------ Source material ------

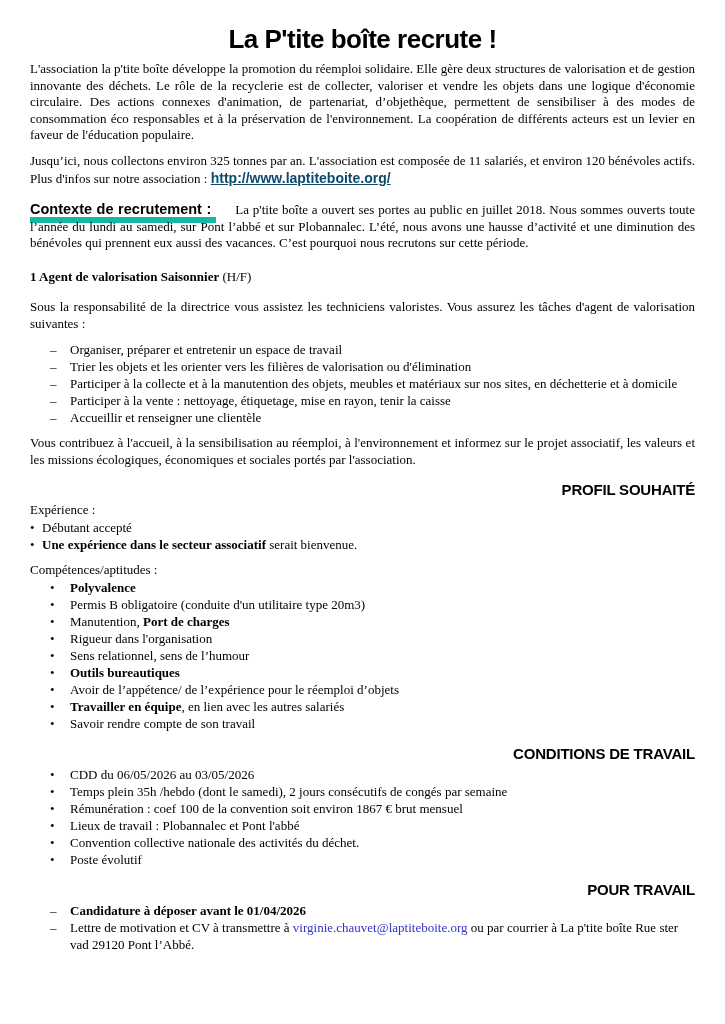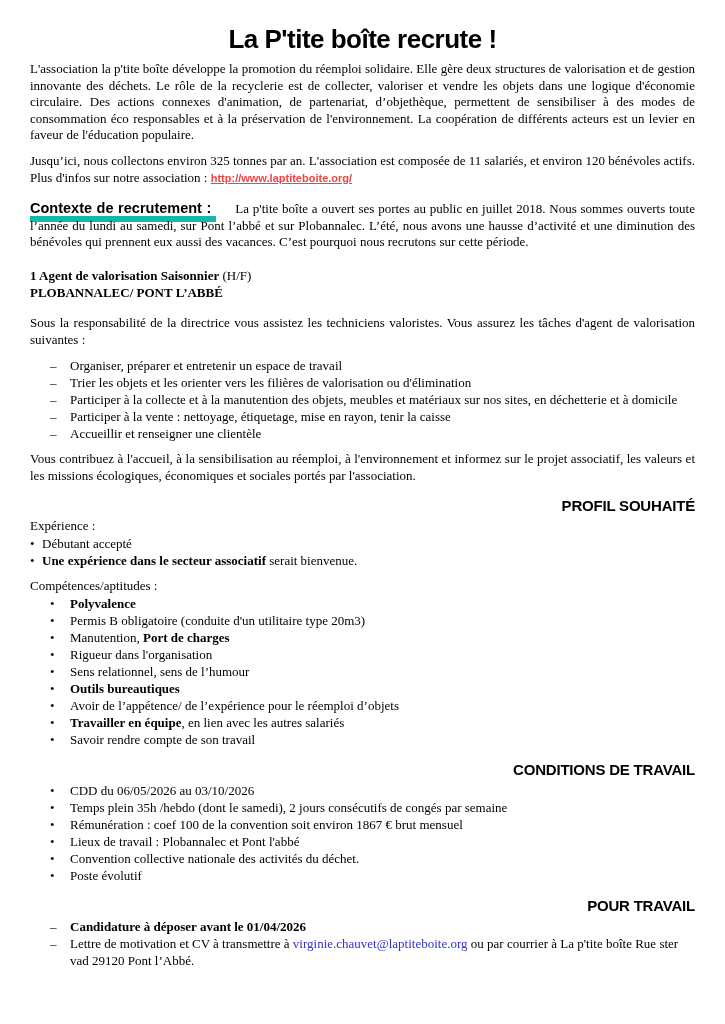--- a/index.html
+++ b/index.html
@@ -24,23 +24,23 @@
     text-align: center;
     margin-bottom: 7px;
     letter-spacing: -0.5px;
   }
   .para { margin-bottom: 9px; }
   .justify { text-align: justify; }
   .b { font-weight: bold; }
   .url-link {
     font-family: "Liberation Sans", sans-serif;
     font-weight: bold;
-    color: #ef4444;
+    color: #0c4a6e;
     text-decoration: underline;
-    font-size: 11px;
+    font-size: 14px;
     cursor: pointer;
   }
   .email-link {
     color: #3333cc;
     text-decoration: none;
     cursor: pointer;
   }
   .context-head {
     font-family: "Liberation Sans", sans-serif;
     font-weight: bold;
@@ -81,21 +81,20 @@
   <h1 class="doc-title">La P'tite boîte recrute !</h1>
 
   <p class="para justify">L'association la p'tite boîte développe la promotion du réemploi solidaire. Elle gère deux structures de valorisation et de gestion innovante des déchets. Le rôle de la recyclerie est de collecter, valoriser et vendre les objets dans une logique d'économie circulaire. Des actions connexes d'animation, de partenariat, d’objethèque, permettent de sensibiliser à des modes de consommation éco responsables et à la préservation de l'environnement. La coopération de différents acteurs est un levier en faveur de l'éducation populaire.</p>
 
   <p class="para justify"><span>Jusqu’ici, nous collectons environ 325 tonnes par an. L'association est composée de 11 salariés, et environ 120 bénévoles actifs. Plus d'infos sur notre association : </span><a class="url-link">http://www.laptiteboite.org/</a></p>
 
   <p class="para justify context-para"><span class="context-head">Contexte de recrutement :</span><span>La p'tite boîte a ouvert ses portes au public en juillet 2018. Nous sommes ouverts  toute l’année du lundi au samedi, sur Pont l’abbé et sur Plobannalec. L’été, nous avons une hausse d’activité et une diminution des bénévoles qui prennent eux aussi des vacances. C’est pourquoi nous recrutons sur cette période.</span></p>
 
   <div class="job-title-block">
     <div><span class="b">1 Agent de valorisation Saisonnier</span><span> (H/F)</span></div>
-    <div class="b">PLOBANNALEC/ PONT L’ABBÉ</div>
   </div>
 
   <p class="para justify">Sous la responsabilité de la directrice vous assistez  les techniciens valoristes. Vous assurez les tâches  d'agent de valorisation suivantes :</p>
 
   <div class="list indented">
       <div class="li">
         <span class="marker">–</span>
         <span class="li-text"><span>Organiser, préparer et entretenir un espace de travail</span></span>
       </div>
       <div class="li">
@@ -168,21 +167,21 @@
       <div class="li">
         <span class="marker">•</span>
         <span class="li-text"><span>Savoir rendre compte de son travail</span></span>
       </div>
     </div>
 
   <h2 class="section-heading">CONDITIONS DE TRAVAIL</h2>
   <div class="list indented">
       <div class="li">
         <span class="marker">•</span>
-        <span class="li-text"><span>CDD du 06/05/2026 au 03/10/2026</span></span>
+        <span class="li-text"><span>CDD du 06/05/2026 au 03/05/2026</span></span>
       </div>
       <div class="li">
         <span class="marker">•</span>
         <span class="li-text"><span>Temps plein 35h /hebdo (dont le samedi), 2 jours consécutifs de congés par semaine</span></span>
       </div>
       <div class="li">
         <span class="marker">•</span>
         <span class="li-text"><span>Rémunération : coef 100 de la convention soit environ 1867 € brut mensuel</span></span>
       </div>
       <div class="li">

------
------ Source material ------

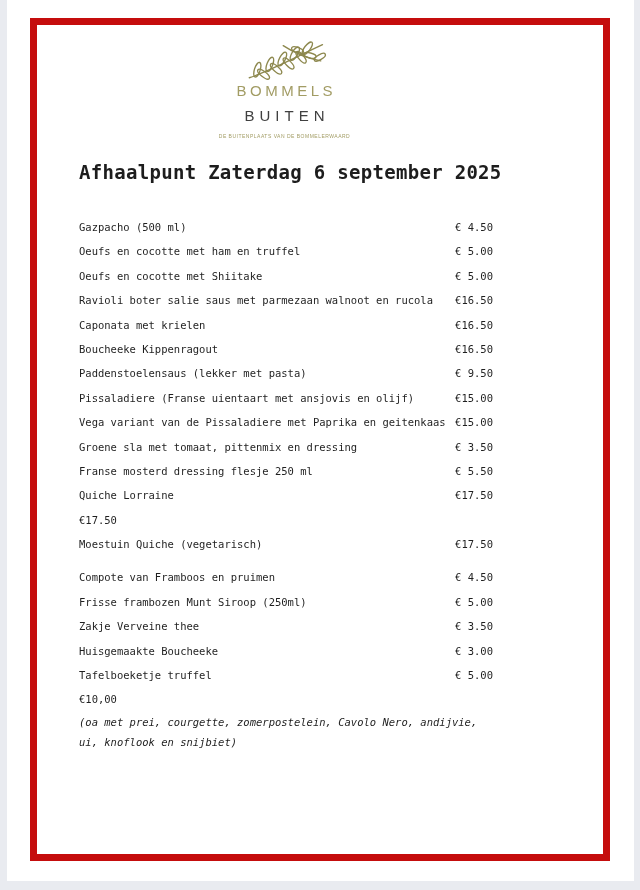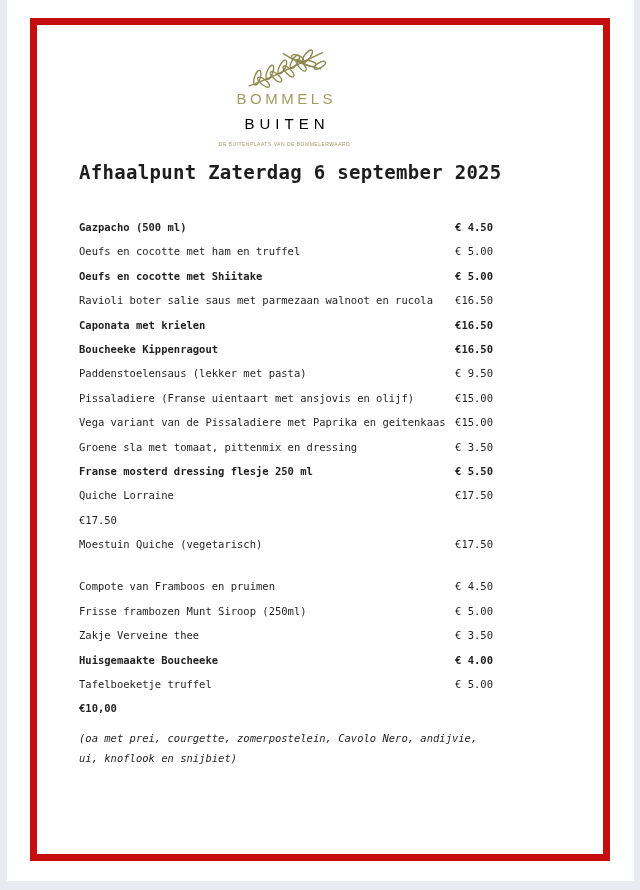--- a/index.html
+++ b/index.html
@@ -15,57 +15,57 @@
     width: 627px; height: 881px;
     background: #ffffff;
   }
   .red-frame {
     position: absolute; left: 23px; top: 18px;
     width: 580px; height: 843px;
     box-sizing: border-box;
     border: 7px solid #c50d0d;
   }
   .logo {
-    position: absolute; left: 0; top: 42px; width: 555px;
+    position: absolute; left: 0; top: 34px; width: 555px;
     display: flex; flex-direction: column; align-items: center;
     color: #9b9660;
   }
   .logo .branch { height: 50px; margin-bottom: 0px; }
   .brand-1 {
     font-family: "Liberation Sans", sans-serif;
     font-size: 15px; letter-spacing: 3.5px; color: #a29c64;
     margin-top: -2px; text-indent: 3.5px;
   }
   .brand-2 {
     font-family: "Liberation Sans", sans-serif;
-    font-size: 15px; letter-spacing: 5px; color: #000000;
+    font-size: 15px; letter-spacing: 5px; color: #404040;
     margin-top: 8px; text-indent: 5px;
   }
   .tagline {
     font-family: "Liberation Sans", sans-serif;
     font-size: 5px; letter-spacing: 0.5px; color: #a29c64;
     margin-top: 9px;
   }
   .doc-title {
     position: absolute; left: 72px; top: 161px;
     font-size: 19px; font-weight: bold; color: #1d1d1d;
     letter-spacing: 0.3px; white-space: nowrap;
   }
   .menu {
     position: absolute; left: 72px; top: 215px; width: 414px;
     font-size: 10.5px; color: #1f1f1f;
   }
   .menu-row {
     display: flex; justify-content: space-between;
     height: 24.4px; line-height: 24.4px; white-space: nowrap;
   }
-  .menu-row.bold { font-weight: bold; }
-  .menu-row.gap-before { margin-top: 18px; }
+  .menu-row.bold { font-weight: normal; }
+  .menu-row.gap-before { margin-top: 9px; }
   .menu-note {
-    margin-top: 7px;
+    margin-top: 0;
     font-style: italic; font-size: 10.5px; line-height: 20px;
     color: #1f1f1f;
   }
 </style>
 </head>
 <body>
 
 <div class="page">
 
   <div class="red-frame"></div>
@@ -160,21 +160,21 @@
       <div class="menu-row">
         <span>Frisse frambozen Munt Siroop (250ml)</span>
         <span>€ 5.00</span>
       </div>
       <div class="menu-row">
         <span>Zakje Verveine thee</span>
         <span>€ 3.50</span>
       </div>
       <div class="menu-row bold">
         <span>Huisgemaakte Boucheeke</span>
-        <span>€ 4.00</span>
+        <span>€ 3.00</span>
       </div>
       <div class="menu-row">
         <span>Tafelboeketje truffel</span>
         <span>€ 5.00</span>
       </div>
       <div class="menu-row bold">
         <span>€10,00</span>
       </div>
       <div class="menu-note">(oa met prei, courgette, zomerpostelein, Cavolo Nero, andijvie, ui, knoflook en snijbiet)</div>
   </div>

------
------ Source material ------

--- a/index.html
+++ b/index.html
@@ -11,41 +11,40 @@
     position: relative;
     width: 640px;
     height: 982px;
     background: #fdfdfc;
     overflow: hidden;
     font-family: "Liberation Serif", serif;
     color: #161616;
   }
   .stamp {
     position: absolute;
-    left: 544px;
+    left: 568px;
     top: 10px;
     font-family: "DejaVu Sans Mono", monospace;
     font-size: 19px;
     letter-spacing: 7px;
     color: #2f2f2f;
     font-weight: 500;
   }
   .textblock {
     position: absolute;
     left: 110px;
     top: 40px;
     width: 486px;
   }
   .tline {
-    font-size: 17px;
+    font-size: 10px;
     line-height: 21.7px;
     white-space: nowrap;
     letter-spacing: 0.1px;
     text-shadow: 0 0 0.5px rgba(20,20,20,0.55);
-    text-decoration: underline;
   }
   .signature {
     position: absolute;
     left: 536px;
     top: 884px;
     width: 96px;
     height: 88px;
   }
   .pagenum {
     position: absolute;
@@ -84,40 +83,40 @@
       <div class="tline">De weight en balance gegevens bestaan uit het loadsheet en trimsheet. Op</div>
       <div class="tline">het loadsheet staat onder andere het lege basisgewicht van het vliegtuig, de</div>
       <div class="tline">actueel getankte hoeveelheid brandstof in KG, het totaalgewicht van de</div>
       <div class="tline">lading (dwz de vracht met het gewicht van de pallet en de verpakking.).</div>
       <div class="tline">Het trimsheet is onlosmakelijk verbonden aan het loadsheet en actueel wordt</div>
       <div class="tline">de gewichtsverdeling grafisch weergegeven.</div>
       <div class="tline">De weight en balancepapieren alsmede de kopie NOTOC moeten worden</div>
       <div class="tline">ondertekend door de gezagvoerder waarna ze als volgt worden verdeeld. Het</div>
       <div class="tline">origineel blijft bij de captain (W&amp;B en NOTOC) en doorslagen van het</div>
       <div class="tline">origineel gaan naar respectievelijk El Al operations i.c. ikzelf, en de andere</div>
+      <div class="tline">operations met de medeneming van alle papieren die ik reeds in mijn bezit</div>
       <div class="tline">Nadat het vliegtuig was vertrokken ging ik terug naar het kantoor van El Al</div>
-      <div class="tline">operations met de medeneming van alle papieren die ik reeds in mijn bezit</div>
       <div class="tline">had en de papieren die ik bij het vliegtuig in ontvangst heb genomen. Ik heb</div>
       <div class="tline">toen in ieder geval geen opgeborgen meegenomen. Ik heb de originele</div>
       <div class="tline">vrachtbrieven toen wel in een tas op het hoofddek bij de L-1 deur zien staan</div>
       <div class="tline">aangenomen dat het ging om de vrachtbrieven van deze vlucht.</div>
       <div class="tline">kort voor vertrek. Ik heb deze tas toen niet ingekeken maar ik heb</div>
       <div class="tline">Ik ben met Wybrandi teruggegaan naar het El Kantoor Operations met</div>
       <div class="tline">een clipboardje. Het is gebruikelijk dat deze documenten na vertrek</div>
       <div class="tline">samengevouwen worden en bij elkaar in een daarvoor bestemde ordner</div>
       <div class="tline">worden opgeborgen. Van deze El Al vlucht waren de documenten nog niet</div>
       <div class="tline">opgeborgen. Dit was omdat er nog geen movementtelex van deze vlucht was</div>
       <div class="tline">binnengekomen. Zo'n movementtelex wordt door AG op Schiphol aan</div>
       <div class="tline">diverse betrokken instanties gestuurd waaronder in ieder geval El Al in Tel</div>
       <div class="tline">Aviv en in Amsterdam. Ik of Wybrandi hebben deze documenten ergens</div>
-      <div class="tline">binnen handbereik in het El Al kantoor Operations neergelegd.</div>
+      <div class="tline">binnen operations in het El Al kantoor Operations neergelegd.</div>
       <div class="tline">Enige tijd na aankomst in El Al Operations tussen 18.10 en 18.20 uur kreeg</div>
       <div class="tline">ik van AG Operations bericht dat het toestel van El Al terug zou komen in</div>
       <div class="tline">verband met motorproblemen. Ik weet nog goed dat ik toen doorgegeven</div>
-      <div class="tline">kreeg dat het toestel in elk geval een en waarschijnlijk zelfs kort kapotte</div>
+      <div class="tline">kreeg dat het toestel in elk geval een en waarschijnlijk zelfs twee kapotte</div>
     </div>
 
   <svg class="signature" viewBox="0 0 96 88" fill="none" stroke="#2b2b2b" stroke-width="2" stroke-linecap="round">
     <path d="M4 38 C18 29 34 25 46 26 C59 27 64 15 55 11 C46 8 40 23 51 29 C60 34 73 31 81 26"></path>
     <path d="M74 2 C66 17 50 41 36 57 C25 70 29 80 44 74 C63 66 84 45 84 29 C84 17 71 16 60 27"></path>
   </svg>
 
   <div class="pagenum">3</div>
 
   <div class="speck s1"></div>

------

• Activity:
Give the number of lines in the records above in which the word "niet" appears. Include no other text.

• Completed task:
2